Pétrole / Le prix du baril tombe sous la barre des 50 dollars

Pétrole / Le prix du baril tombe sous la barre des 50 dollars

L'Opep se réunira jeudi prochain avant de retrouver ses partenaires le vendredi.

Les cours du pétrole retombaient mercredi en cours d'échanges européens après avoir débuté la séance en légère hausse, tandis que l'incertitude prédomine avant le sommet de l'Opep à Vienne Vers 15H00 GMT (16H00 HEC), le baril de Brent de la mer du Nord pour livraison en janvier valait 59,50 dollars sur l'Intercontinental Exchange (ICE) de Londres, en baisse de 71 cents par rapport à la clôture de mardi.

Sur le New York Mercantile Exchange (Nymex), le baril de "light sweet crude" (WTI) pour la même échéance prenait 87 cents, à 51,16 dollars, peu après son ouverture. Vers 08H40 GMT (03:40 en Haïti), la référence américaine du brut est tombée à 49,41 dollars, son plus bas depuis presque quatorze mois.

"Selon le président Poutine (qui s'est exprimé mercredi), la Russie est +absolument à l'aise+ avec un prix du pétrole (de Brent, ndlr) à 60 dollars", ont fait valoir les analystes de Commerzbank.

L'analyste a toutefois souligné qu'in fine, "cela n'ajoute pas grand chose à ce que nous savions", à savoir que les hauts responsables des grands producteurs discuteront à Vienne de l'opportunité ou non de réduire leur production.


La Russie a coopéré ces dernières années avec l'Organisation des pays exportateurs de pétrole (Opep), dont elle n'est pas membre et dont l'Arabie saoudite est le chef de file, pour limiter l'offre, ce qui a permis un rebond des prix après l'effondrement de 2014-2015.

La production de pétrole des pays de l'Opep a baissé en novembre mais reste abondante, l'Arabie saoudite et d'autres ayant répondu à l'appel de Donald Trump en augmentant leurs pompages afin de compenser l'effet des sanctions américaines à l'encontre de l'Iran. Et ce, alors que la perspective d'un surplus d'offre inquiète les marchés depuis plusieurs semaines.

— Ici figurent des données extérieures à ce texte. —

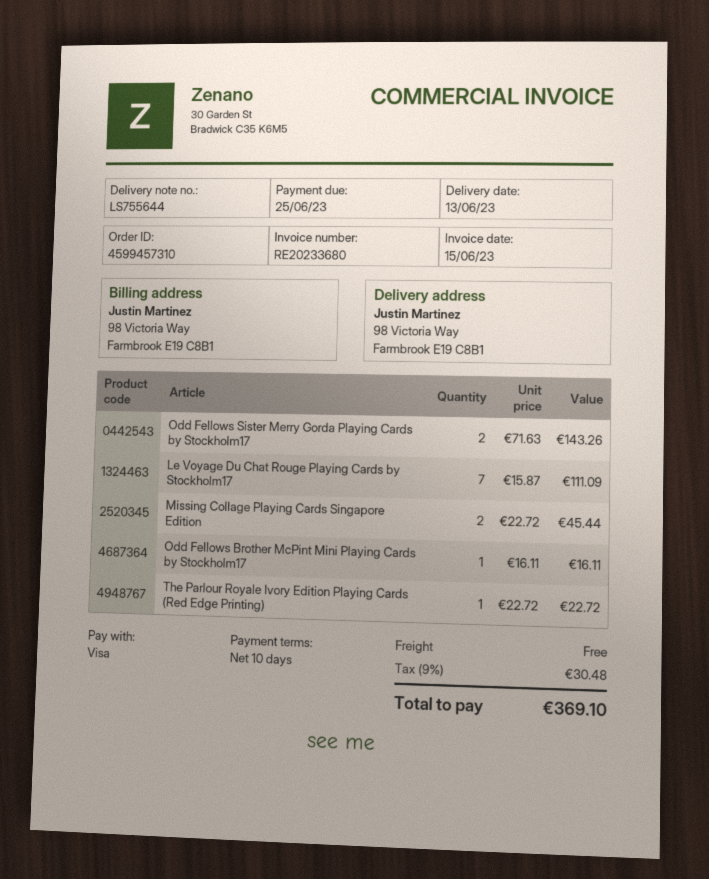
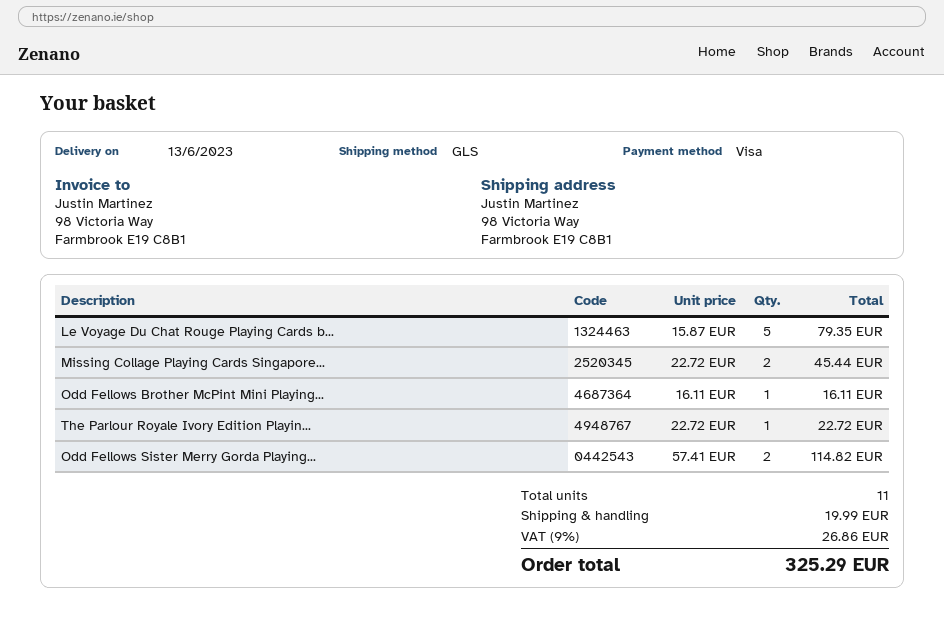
Odd Fellows Sister Merry Gorda Playing Cards by Stockholm17: 2 x 71.63 = 143.26 -> 2 x 57.41 = 114.82
Le Voyage Du Chat Rouge Playing Cards by Stockholm17: 7 x 15.87 = 111.09 -> 5 x 15.87 = 79.35
shipping: 0.00 -> 19.99
tax: 9% = 30.48 -> 9% = 26.86
total: 369.10 -> 325.29

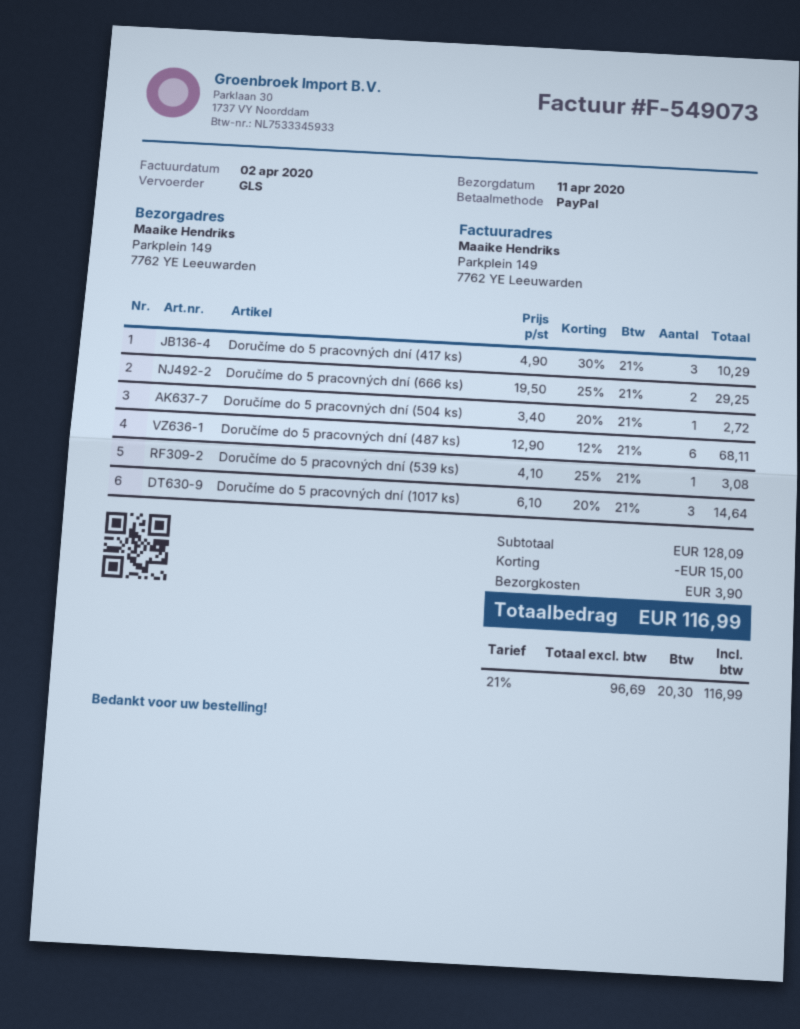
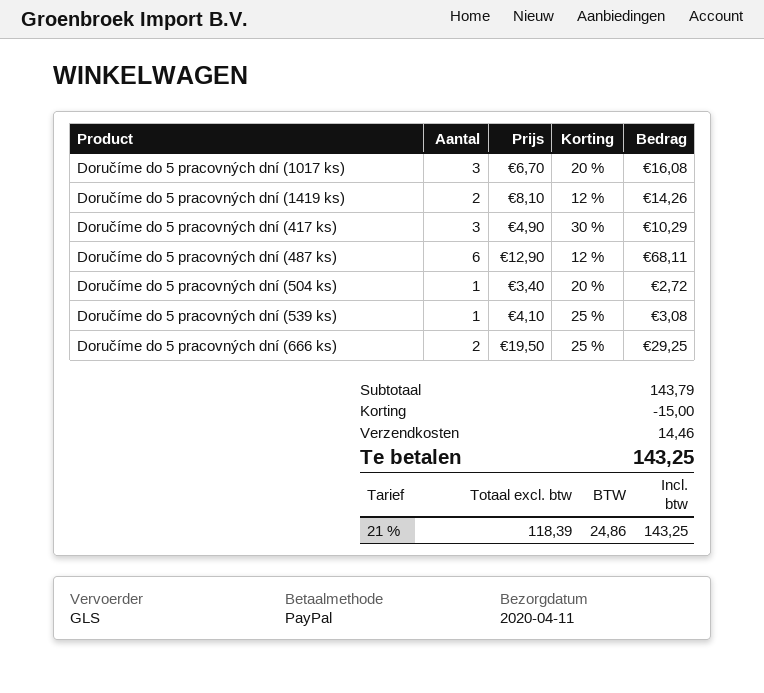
Doručíme do 5 pracovných dní (1017 ks): 3 x 6.10 - 20% = 14.64 -> 3 x 6.70 - 20% = 16.08
Doručíme do 5 pracovných dní (1419 ks): none -> 2 x 8.10 - 12% = 14.26
subtotal: 128.09 -> 143.79
shipping: 3.90 -> 14.46
net: 96.69 -> 118.39
tax: 21% = 20.30 -> 21% = 24.86
total: 116.99 -> 143.25

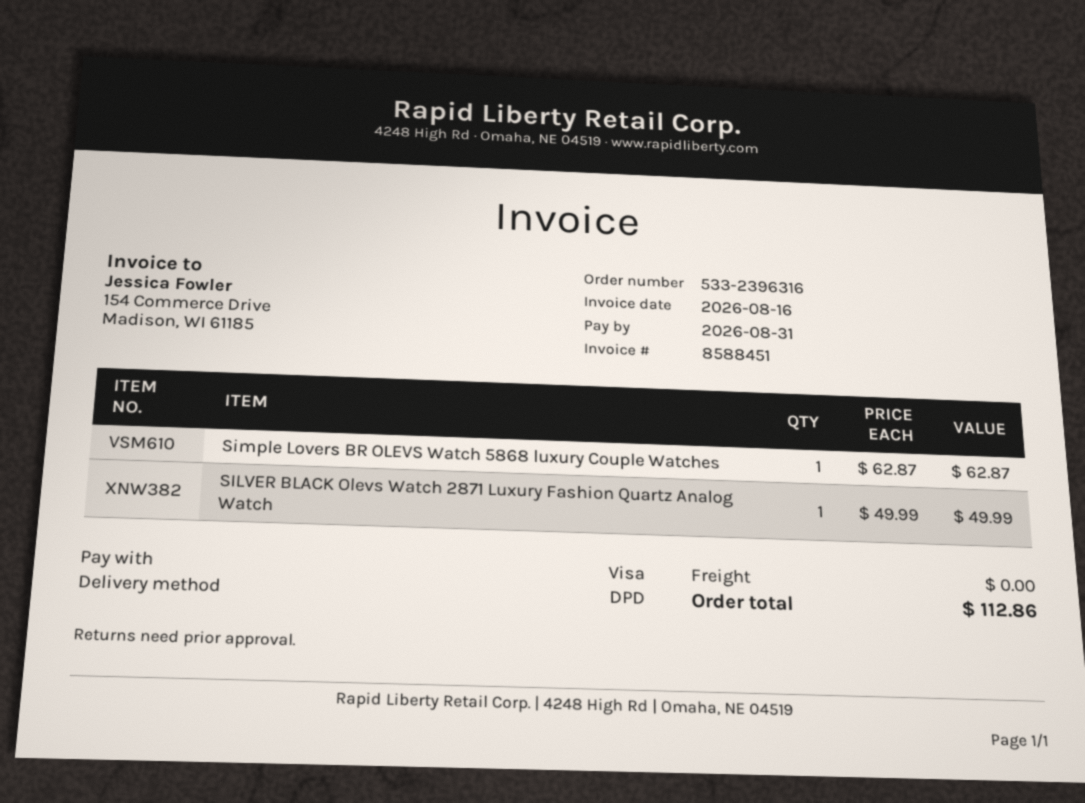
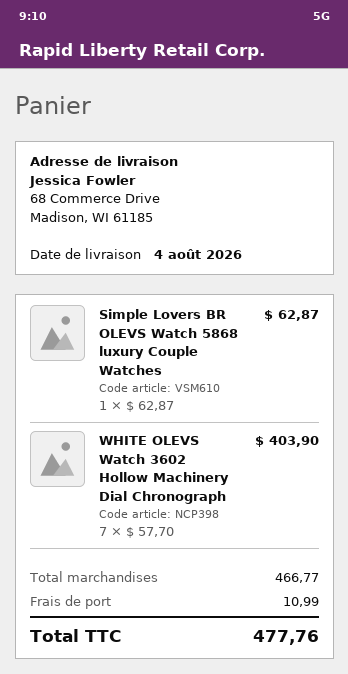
SILVER BLACK Olevs Watch 2871 Luxury Fashion Quartz Analog Watch: 1 x 49.99 = 49.99 -> none
WHITE OLEVS Watch 3602 Hollow Machinery Dial Chronograph: none -> 7 x 57.70 = 403.90
shipping: 0.00 -> 10.99
total: 112.86 -> 477.76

Pour le royaume, il est important de conserver le soutien de la Maison Blanche qui, à plusieurs reprises, a clairement affiché sa préférence pour un pétrole moins cher.

La progression des stocks de brut léger américain est alimentée par une production américaine toujours plus abondante, à 11,7 millions de barils par jour, toujours au niveau du record atteint la semaine précédente.